When it comes to selecting colors, Bader with Aqualuma says that different colors shed light better in differing water conditions. “Blue is the most enjoyable color in a wide range of water conditions and can be seen the farthest by the human eye. Green works well in inland waterways. White is well-suited for shallow, sandy bottoms. Multi-or color-change lights with limitless color options are available to match your underwater lighting experience to the water conditions, fishing patterns or simply your mood.”
Lumishore’s EOS Series can also be controlled directly from a compatible multifunction display by adding a Lumishore Lumi-Link module, currently available for Garmin MFDs with OneHelm Integration (8600 series), and soon, Raymarine’s Axiom. Users can choose a Lumi-Link module that either works solely with the MFD for control of their lights or one that also works with an EOS Color Controller, which is ideal for boat owners who want an additional control location on board, such as on the aft deck, in the stateroom or up in the tower. One of the latest launches from Nor-Tech is the 340 Club Sport, which is equipped with a Garmin MFD and Lumishore underwater lights.

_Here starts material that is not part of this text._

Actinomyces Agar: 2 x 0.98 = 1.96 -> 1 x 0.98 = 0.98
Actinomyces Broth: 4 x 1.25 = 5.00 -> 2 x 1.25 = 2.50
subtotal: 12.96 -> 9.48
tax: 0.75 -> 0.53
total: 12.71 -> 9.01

This system allows the user to fully control his Lumishore lighting directly from their MFD, including the Sound-to-Light feature. “‘Coming soon’ announcements from Lumishore include zone lighting capabilities,” says James. “For example, you’ll be able to control your underwater lighting as well as your above-water lighting, your sign boards, [and] up to nine hundred ninety-nine different zones, more than enough for even the largest superyachts. Zones could include setting up your lighting scenes for various events or times of day, for example, when you’re fishing, diving, swimming, entertaining, dining, and embarking/disembarking.”
However, if you’re averse to parties, music or good times, then you’ll want to avoid these products. And other people. And us.